I'm currently training my model using the HuggingFace Trainer
class:
from transformers import Trainer, TrainingArguments
args = TrainingArguments(
output_dir="codeparrot-ds",
per_device_train_batch_size=32,
per_device_eval_batch_size=32,
evaluation_strategy="steps",
eval_steps=5_000,
logging_steps=5_000,
gradient_accumulation_steps=8,
num_train_epochs=1,
weight_decay=0.1,
warmup_steps=1_000,
lr_scheduler_type="cosine",
learning_rate=5e-4,
save_steps=5_000,
fp16=True,
push_to_hub=True,
)
trainer = Trainer(
model=model,
tokenizer=tokenizer,
args=args,
data_collator=data_collator,
train_dataset=tokenized_datasets["train"],
eval_dataset=tokenized_datasets["valid"],
)
This prints the loss during training, but I can't figure out how to save it so that I can plot it later. Note that I need both the training and validation losses during training.

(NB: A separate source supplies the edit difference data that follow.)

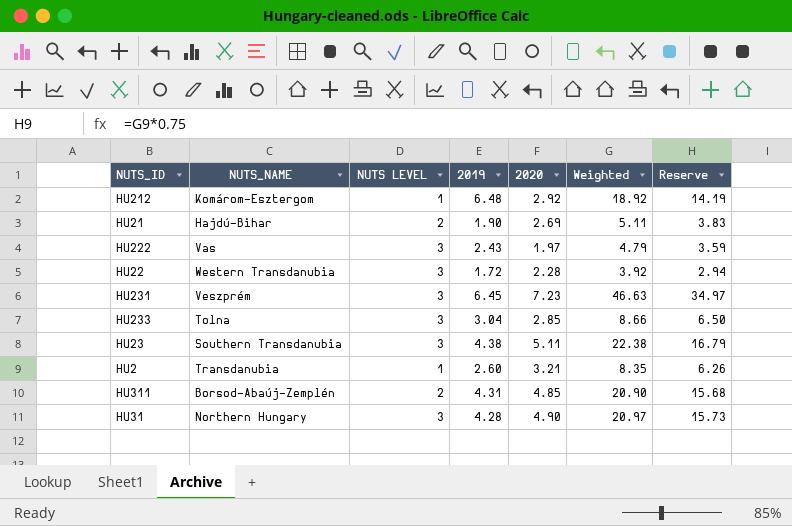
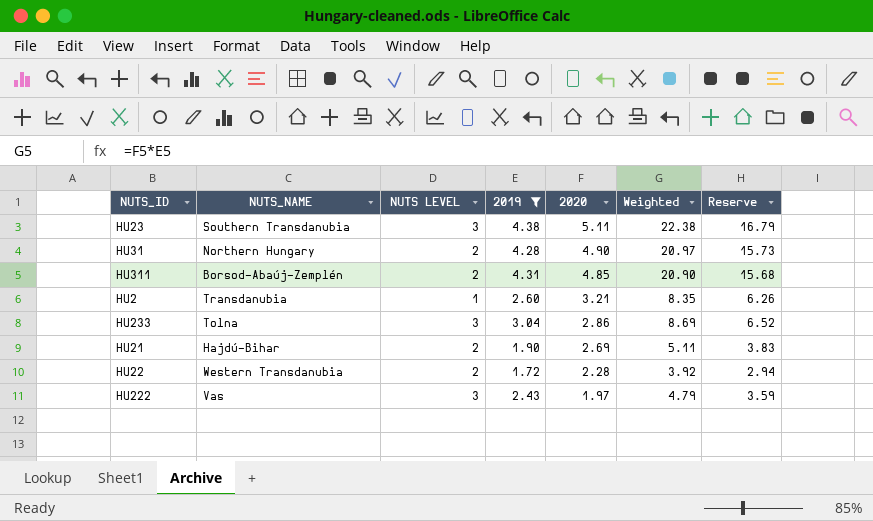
filter: none -> 2019 <= 4.38
row order: none -> 2020 descending
HU31 | NUTS LEVEL: 3 -> 2
HU233 | 2020: 2.85 -> 2.86
HU233 | Weighted: 8.66 -> 8.69
HU233 | Reserve: 6.50 -> 6.52
HU22 | NUTS LEVEL: 3 -> 2

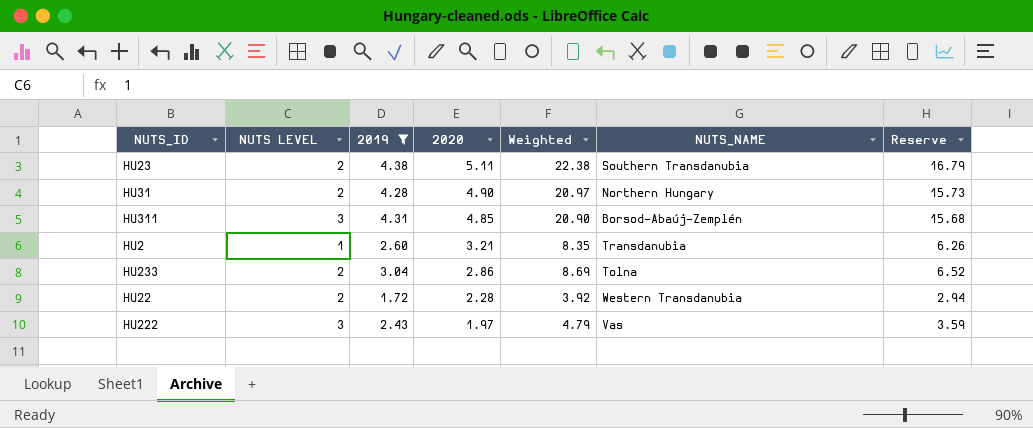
column NUTS_NAME | position: 2 -> 6
row HU21: Hajdú-Bihar | 2 | 1.90 | 2.69 | 5.11 | 3.83 -> none
HU23 | NUTS LEVEL: 3 -> 2
HU311 | NUTS LEVEL: 2 -> 3
HU233 | NUTS LEVEL: 3 -> 2

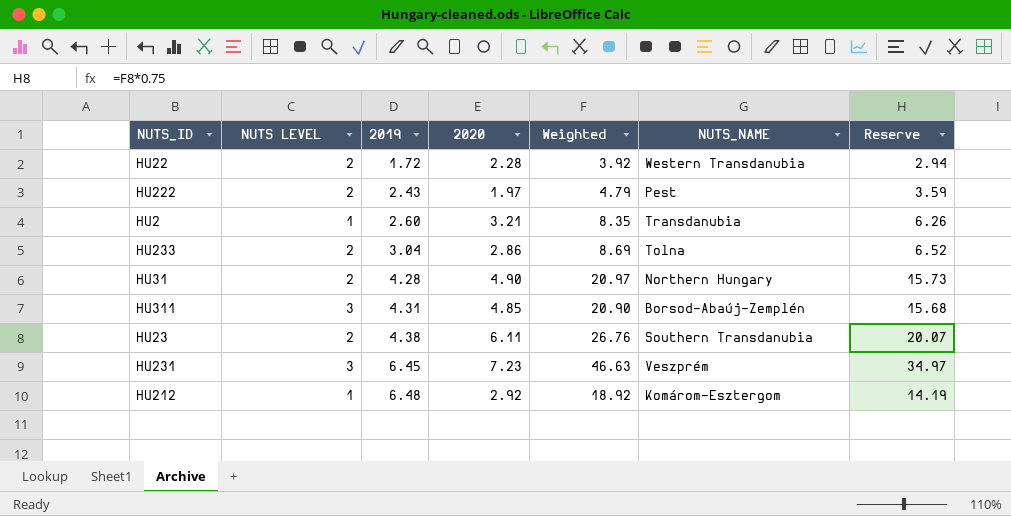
filter: 2019 <= 4.38 -> none
row order: 2020 descending -> 2019 ascending
HU222 | NUTS LEVEL: 3 -> 2
HU222 | NUTS_NAME: Vas -> Pest
HU23 | 2020: 5.11 -> 6.11
HU23 | Weighted: 22.38 -> 26.76
HU23 | Reserve: 16.79 -> 20.07

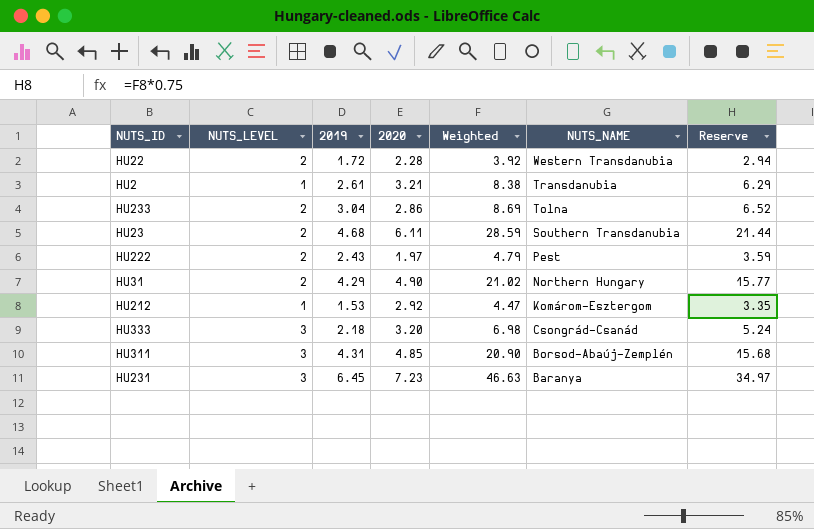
row order: 2019 ascending -> NUTS_NAME descending
column name: NUTS LEVEL -> NUTS_LEVEL
HU2 | 2019: 2.60 -> 2.61
HU2 | Weighted: 8.35 -> 8.38
HU2 | Reserve: 6.26 -> 6.29
HU23 | 2019: 4.38 -> 4.68
HU23 | Weighted: 26.76 -> 28.59
HU23 | Reserve: 20.07 -> 21.44
HU31 | 2019: 4.28 -> 4.29
HU31 | Weighted: 20.97 -> 21.02
HU31 | Reserve: 15.73 -> 15.77
HU212 | 2019: 6.48 -> 1.53
HU212 | Weighted: 18.92 -> 4.47
HU212 | Reserve: 14.19 -> 3.35
row HU333: none -> 3 | 2.18 | 3.20 | 6.98 | Csongrád-Csanád | 5.24
HU231 | NUTS_NAME: Veszprém -> Baranya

One way of proceeding might be the following: you can access training and evaluation losses via the trainer.state.log_history
object after training. An example below (accuracy and f1 might be ignored as they derive from the specific compute_metrics
function passed as parameter to the trainer
instance):
It is a list of dicts which contains some logged values per logged step; among the keys of the different dictionaries you should find 'loss'
and 'eval_loss'
, whose values you might retrieve as follows (analogously for validation losses).
train_loss = []
for elem in trainer.state.log_history:
if 'loss' in elem.keys():
train_loss.append(elem['loss'])
The loss is computed via the .compute_loss()
method of the Trainer
class, which you might override for custom behaviour as described at https://huggingface.co/docs/transformers/v4.27.1/en/main_classes/trainer#trainer.